Change listing data:
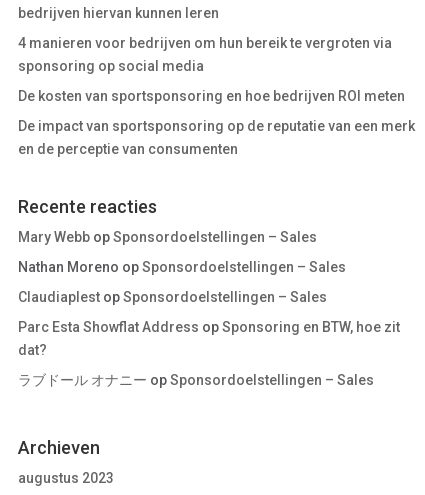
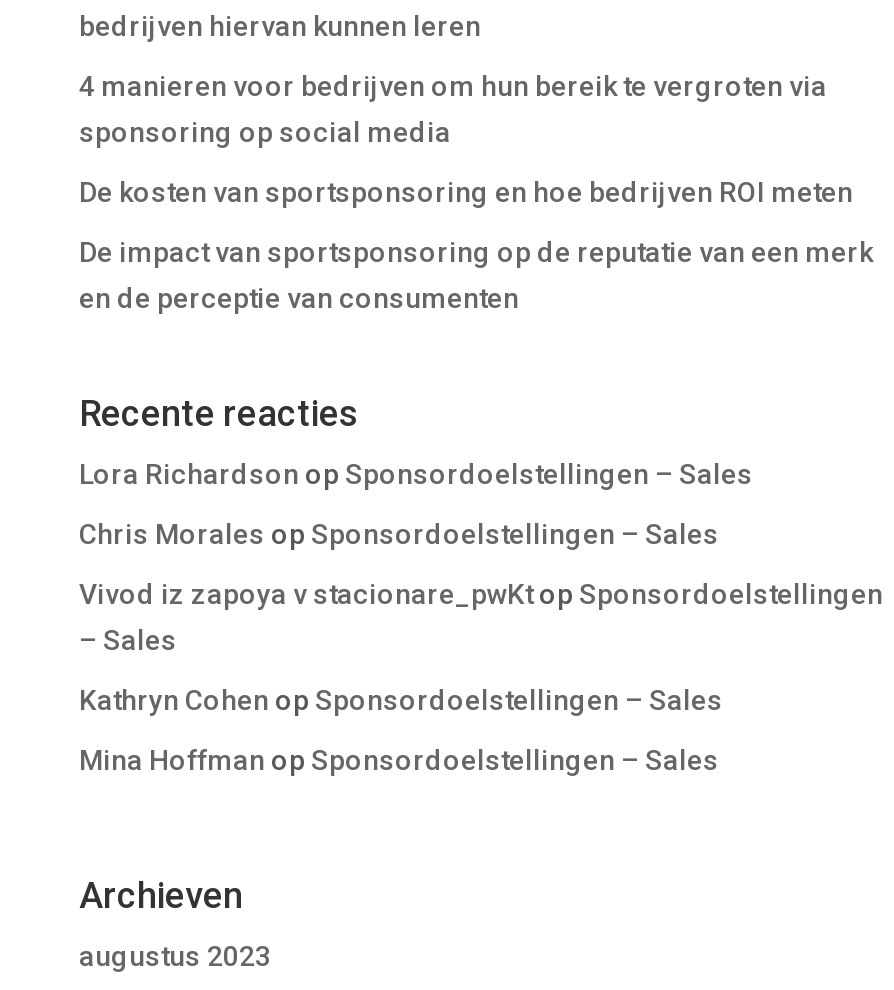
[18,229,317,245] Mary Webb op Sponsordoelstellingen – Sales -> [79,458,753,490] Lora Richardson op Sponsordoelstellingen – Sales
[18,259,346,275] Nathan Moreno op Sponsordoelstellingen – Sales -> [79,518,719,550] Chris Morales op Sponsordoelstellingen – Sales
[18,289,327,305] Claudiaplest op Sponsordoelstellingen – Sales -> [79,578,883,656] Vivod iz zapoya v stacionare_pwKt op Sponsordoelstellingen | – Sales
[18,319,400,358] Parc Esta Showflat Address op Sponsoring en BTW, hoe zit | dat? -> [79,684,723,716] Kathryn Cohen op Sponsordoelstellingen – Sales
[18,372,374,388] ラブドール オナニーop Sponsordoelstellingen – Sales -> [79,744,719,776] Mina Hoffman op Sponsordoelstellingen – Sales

§ Directions for this task:
Both the first line of the records above and the line containing "[18,259,346,275] Nathan Moreno" belong in the copy; please return them and every line between, exactly, minus the pictures.

§ Task solution:
[18,229,317,245] Mary Webb op Sponsordoelstellingen – Sales -> [79,458,753,490] Lora Richardson op Sponsordoelstellingen – Sales
[18,259,346,275] Nathan Moreno op Sponsordoelstellingen – Sales -> [79,518,719,550] Chris Morales op Sponsordoelstellingen – Sales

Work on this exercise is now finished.